The analysis also highlighted the low enrollment of black men in phase 3 trials.

Black individuals account for nearly 13% of the U.S. population, but only 6% of men enrolled on the analyzed trials identified themselves as black.

“This study underscores the importance of increasing the participation of racial minorities in clinical trials,” Halabi said. “New methodologies for enrolling higher numbers of African-American men should be actively pursued and vigorously implemented.” – by Mark Leiser

 

For more information:

Halabi S, et al. Abstract LBA5005. Presented at: ASCO Annual Meeting; June 1-5, 2018; Chicago.

 

Disclosures: The researchers report funding from Congressionally Directed Medical Research Programs. Halabi reports consultant or advisory roles with Bayer, Eisai and Tokai Pharmaceuticals, as well as travel, accommodations or expenses from Bayer. Please see the abstract for all other authors’ relevant financial disclosures.

    Perspective
    Robert Dreicer

    Robert Dreicer

    Despite [the contention from Halabi and colleagues] that these findings cannot be generalized to the broader U.S. population, I would argue that what this study tells us is pretty striking. African-American men who receive conventional therapies have potentially better survival [than white men]. These were men who were enrolled on clinical trials, but this is a conventional therapy. I think access to care needs to be emphasized here. The nihilism associated with prostate cancer among African-American men is not supported by this really interesting work.

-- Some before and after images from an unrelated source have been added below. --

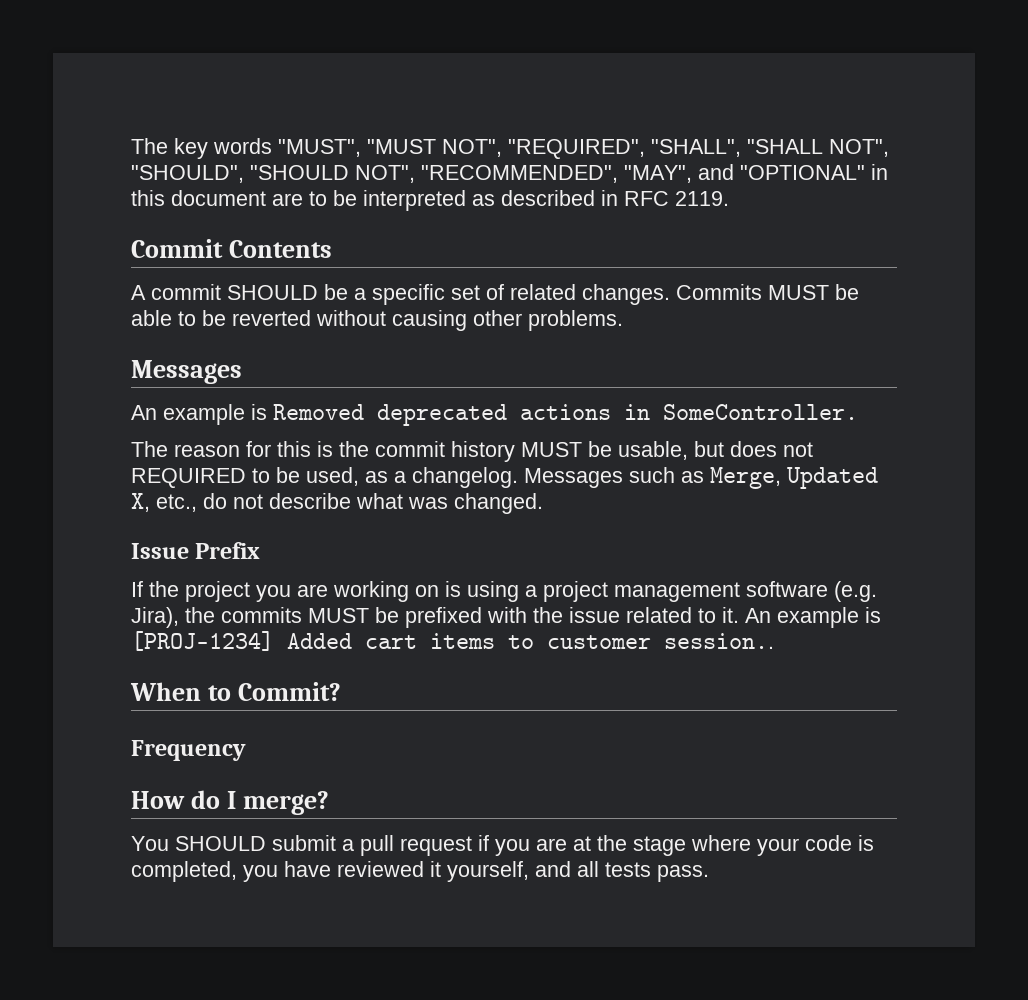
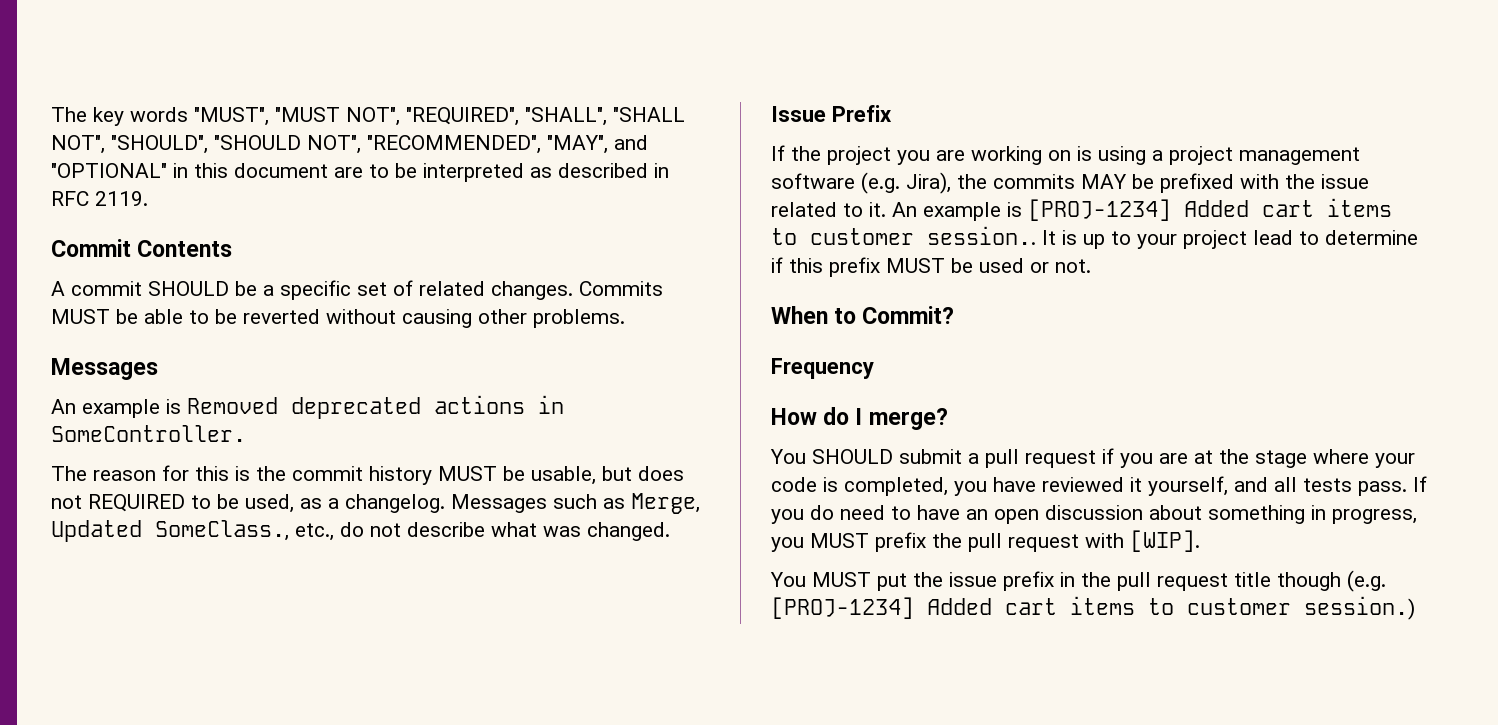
- Messages such as Merge, Updated X, etc., do not describe what was changed.
+ Messages such as Merge, Updated SomeClass., etc., do not describe what was changed.
- If the project you are working on is using a project management software (e.g. Jira), the commits MUST be prefixed with the issue related to it.
+ If the project you are working on is using a project management software (e.g. Jira), the commits MAY be prefixed with the issue related to it.
+ It is up to your project lead to determine if this prefix MUST be used or not.
+ If you do need to have an open discussion about something in progress, you MUST prefix the pull request with [WIP].
+ You MUST put the issue prefix in the pull request title though (e.g. [PROJ-1234] Added cart items to customer session.)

    • Robert Dreicer, MD, MS, MACP, FASCO
    • UVA Cancer Center University of Virginia Health System ASCO expert

    Disclosures: Dreicer reports consultant or advisory roles with Astellas, AstraZeneca, Bristol-Myers Squibb, Genentech/Roche, EMD Serono, Incyte and Pfizer, as well as research funding to his institution from Asana Biosciences and Genentech.

    Perspective
    David Michael Nanus

    David Michael Nanus

    The fact median OS was the same isn’t too surprising. I was a little surprised by the multivariate analysis, which showed African-Americans actually did better. I think it is helpful to be able to tell these patients they are likely to do as well, if not better, with chemotherapy.

    I think we have this bias that African-American men or other underrepresented minorities do worse than Caucasians in many diseases, including prostate cancer. There is debate about whether this may be due to biological differences, access to care or other social factors we don’t always think about — for example, if they have access to care, do they continue on care?

    This study helps dismiss at least some of these biases and really suggests that, if a patient gets the right care, they will do well. It reinforces the fact that every patient with advanced castrate-resistant prostate cancer should get every possible therapy regardless of race or background.

    Because these are older studies and it’s a multidisciplinary analysis looking at large databases, we don’t know all of the details about every patient. We know nothing about molecular profiling or mutational profiling of these patients and what impact that may have on certain subsets.

    The final line of the abstract is really what it’s all about: Understanding the biological variation by race among men with castrate-resistant prostate cancer is very important, and it will help us find the right therapy for the right patient.

    • David Michael Nanus, MD
    • NewYork-Presbyterian Weill Cornell Medicine

    Disclosures: Nanus reports no relevant financial disclosures.